What Lucretia knew is that there is no self hovering aloof from the body; we are our bodies, and to violate the body is to violate the person, mental guilt or not. Such is the unique horror of rape.
Sometimes lack of consent is unambiguous, sometimes less so. One sometimes wonders if canon lawyers think it is even possible to consent to marriage, if there are any marriages they would recognize as annulment-proof. One wonders if universities think it is possible for coeds to consent to sex, if any such encounters cannot be declared rape retroactively. While in both cases I question their good faith, the ambiguities they deal with are real. To take another case, a woman who surrenders her body to keep or advance her career is not entirely without guilt, but she is still an object of pity because those who surrender their bodies surrender their selves and experience it in a profound sense of self-violation.
Women are not the only ones to suffer coercion of this sort.
No doubt some of the priests, consecrated to the worship of Jesus Christ, who bowed in worship before the idol of the demon Pachamama thought they were just showing respect for indigenous cultures (and saving their jobs, and avoiding an avalanche of accusations of “intolerance”). What reasons we give ourselves in the privacy of the mind are utterly insubstantial. Their bodies did homage, and so they did homage.
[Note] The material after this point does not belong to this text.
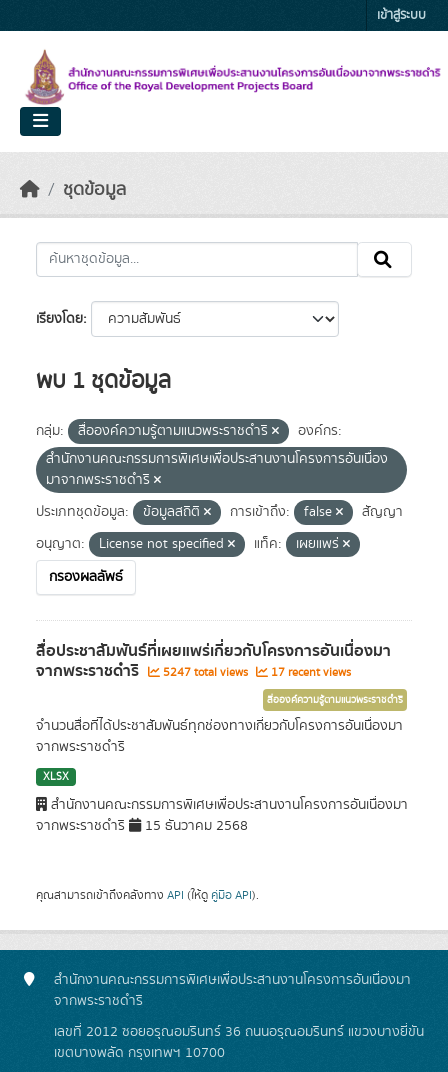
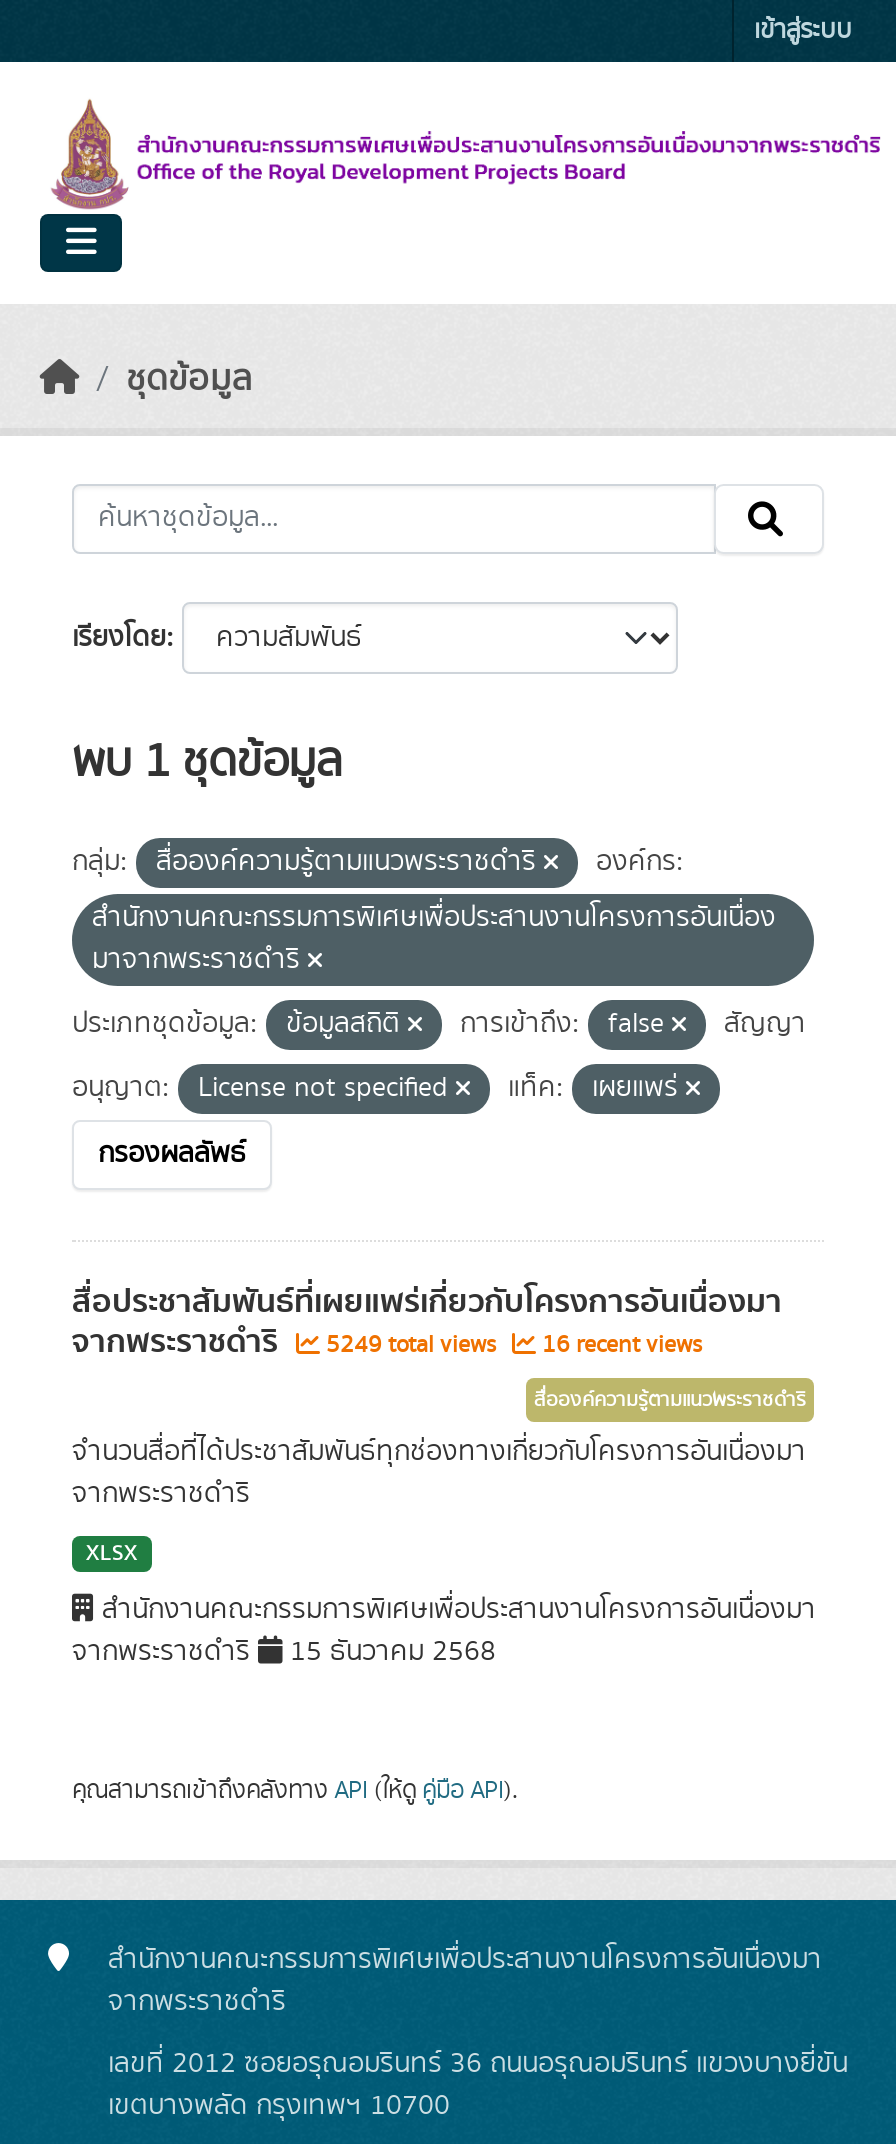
[160,664,251,681] 5247 total views -> [320,1328,502,1362] 5249 total views
[268,664,351,681] 17 recent views -> [536,1328,702,1362] 16 recent views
What they might have been thinking of at the time can easily be forgotten without a trace as they accustom themselves to the service of their new master.
The police who kneel down in submission to black communists are perhaps only trying to improve community relations (and save their jobs, and protect their families from mob violence). It doesn’t matter. They are their bodies, and by their bodies their allegiance has been transferred from the United States to the communist revolution. They are broken; they may think that they have withheld their mind, but that is to withhold nothing at all. Someday, when they’re busying themselves shipping the last dissidents to the gulags, they will sincerely think that their beliefs have always been those of the mob, any prior mental reservations forgotten without a trace.
None of them resisted like Lucretia, because they didn’t really appreciate what was at stake in compelling a people’s men to pay homage to foreign idols. The spirit of the West has been broken.
Saint Augustine used to be against coercion applied to the Donatist heretics, until he saw how well it worked. Why not force people to adopt your beliefs? This is not a practical point–not just a matter of “it’ll work, so let’s do it”. The point is that because coercion works, because it achieves not only external but internal compliance, this means that people’s minds are not made up by the free exercise of reason anyway. In that case, why in the world should we respect the peoples’ current beliefs, which are really only their most recent prior conditioning? Coercion works, delivers not only the body but eventually the soul as well. If coercion didn’t work, people wouldn’t have so consistently used it.
Some Republicans are hoping that the current mayhem and anti-racist bullying will work in President Trump’s favor in November. Shouldn’t it repel anyone not already on board with the revolution? But in fact men are ruled by social reasoning; truth is whatever it is highest status to publicly espouse. And so Westerners submit to the new anti-police, anti-white orthodoxy, at first externally out of fear, but soon enough from the heart.